You can use any combination:

# AOT Tuning + JIT Backend
# Explicit tuning with runtime compilation
wrapped_model = ait.Module(model, "model", strategy=ait.OneBackendStrategy(TorchTensorRTJitBackend()))
ait.tune(wrapped_model, data)
# the tuned model can be saved but during loading JIT backend will tune again

# AOT Tuning + AOT Backend
# Explicit tuning with ahead-of-time compilation (saved model)
wrapped_model = ait.Module(model, "model", strategy=ait.OneBackendStrategy(TorchTensorRTAotBackend()))
ait.tune(wrapped_model, data)
# the tuned model can be saved, during loading AOT backend will be load from disk

# JIT Tuning + JIT Backend
# Automatic tuning with runtime compilation
from aitune.torch.jit.config import config
config.backends = [TorchTensorRTJitBackend()]

export AUTOWRAPT_BOOTSTRAP=aitune_enable_jit_tuning
# each time you start the script JIT tuning starts all over again, JIT backend will tune again the module

# JIT Tuning + AOT Backend
# Automatic tuning with ahead-of-time compilation
from aitune.torch.jit.config import config
config.backends = [TorchTensorRTAotBackend()]

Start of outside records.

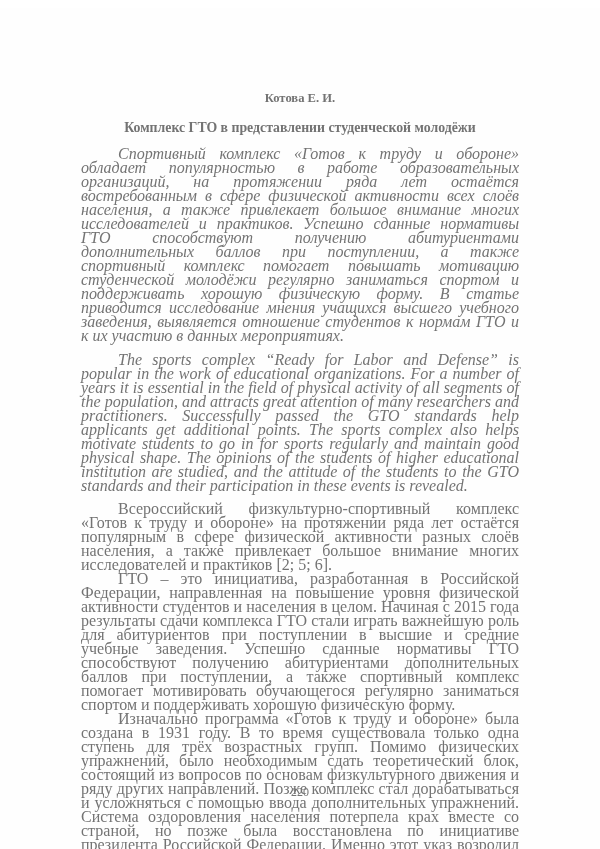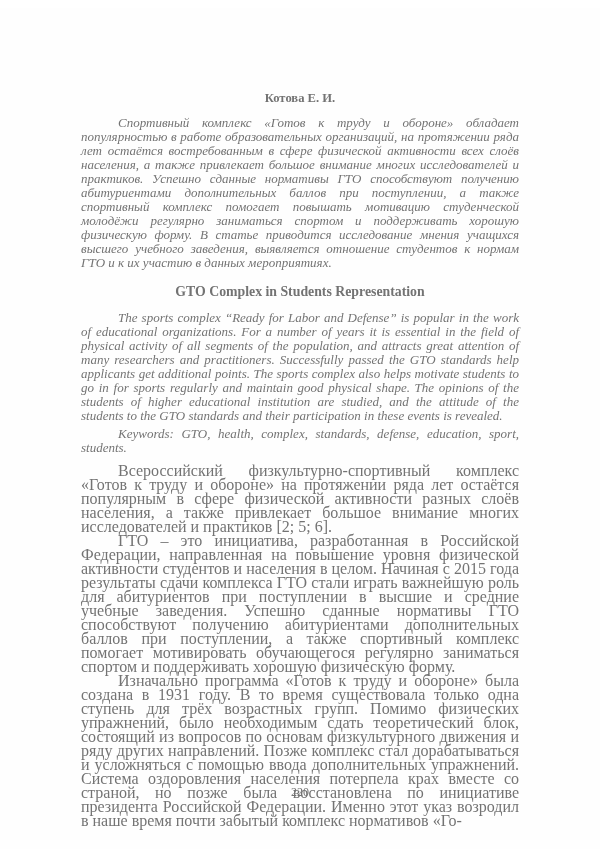--- a/index.html
+++ b/index.html
@@ -33,21 +33,21 @@
   .article-title {
     margin: 13px 0 0 0;
     text-align: center;
     font-weight: bold;
     font-size: 13.8px;
     line-height: 18px;
   }
   .abstract {
     margin: 10px 0 0 0;
     font-style: italic;
-    font-size: 13px;
+    font-size: 16px;
     line-height: 14px;
     text-align: justify;
     text-indent: 37px;
     hyphens: auto;
     -webkit-hyphens: auto;
   }
   .keywords {
     margin-top: 4px;
   }
   .body-para {
@@ -71,27 +71,26 @@
   }
 </style>
 </head>
 <body>
 
 <div class="page">
   <div class="content">
 
     <section lang="ru">
       <p class="author">Котова Е. И.</p>
+      <h1 class="article-title">Комплекс ГТО в представлении студенческой молодёжи</h1>
       <p class="abstract">Спортивный комплекс «Готов к труду и обороне» обладает популярностью в работе образовательных организаций, на протяжении ряда лет остаётся востребованным в сфере физической активности всех слоёв населения, а также привлекает большое внимание многих исследователей и практиков. Успешно сданные нормативы ГТО способствуют получению абитуриентами дополнительных баллов при поступлении, а также спортивный комплекс помогает повышать мотивацию студенческой молодёжи регулярно заниматься спортом и поддерживать хорошую физическую форму. В статье приводится исследование мнения учащихся высшего учебного заведения, выявляется отношение студентов к нормам ГТО и к их участию в данных мероприятиях.</p>
     </section>
 
     <section lang="en">
-      <h2 class="article-title">GTO Complex in Students Representation</h2>
       <p class="abstract">The sports complex “Ready for Labor and Defense” is popular in the work of educational organizations. For a number of years it is essential in the field of physical activity of all segments of the population, and attracts great attention of many researchers and practitioners. Successfully passed the GTO standards help applicants get additional points. The sports complex also helps motivate students to go in for sports regularly and maintain good physical shape. The opinions of the students of higher educational institution are studied, and the attitude of the students to the GTO standards and their participation in these events is revealed.</p>
-      <p class="abstract keywords">Keywords: GTO, health, complex, standards, defense, education, sport, students.</p>
     </section>
 
     <section class="body-block" lang="ru">
       <p class="body-para">Всероссийский физкультурно-спортивный комплекс «Готов к труду и обороне» на протяжении ряда лет остаётся популярным в сфере физической активности разных слоёв населения, а также привлекает большое внимание многих исследователей и практиков [2; 5; 6].</p>
       <p class="body-para">ГТО – это инициатива, разработанная в Российской Федерации, направленная на повышение уровня физической активности студентов и населения в целом. Начиная с 2015 года результаты сдачи комплекса ГТО стали играть важнейшую роль для абитуриентов при поступлении в высшие и средние учебные заведения. Успешно сданные нормативы ГТО способствуют получению абитуриентами дополнительных баллов при поступлении, а также спортивный комплекс помогает мотивировать обучающегося регулярно заниматься спортом и поддерживать хорошую физическую форму.</p>
       <p class="body-para">Изначально программа «Готов к труду и обороне» была создана в 1931 году. В то время существовала только одна ступень для трёх возрастных групп. Помимо физических упражнений, было необходимым сдать теоретический блок, состоящий из вопросов по основам физкультурного движения и ряду других направлений. Позже комплекс стал дорабатываться и усложняться с помощью ввода дополнительных упражнений. Система оздоровления населения потерпела крах вместе со страной, но позже была восстановлена по инициативе президента Российской Федерации. Именно этот указ возродил в наше время почти забытый комплекс нормативов «Го-</p>
     </section>
 
   </div>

export AUTOWRAPT_BOOTSTRAP=aitune_enable_jit_tuning
# each time you start the script JIT tuning starts all over again, currently AITune does not reuse past AOT backend artifact, it will start AOT tuning from scratch

Key Takeaway: AITune's tuning mode (JIT/AOT) is independent from the backend type (JIT/AOT). Choose based on your needs:

Tuning mode: How you want to control tuning (automatic vs explicit)
Backend type: How the model gets compiled and stored (runtime vs saved)

Best Practices

Use FP16: Enable FP16 for better performance
Dynamic Shapes: Enable if input sizes vary frequently
Fullgraph for Production: Use fullgraph=True to catch issues early
Warmup: Run a few inference calls before benchmarking

Troubleshooting

Issue: Compilation fails

Solution: Try with partial compilation:

config = TorchTensorRTJitBackendConfig(
    fullgraph=False,  # Allow partial compilation
)

Issue: Slow first inference

Cause: JIT compilation happens on the first run.

Solution: This is expected. Subsequent inferences will be fast.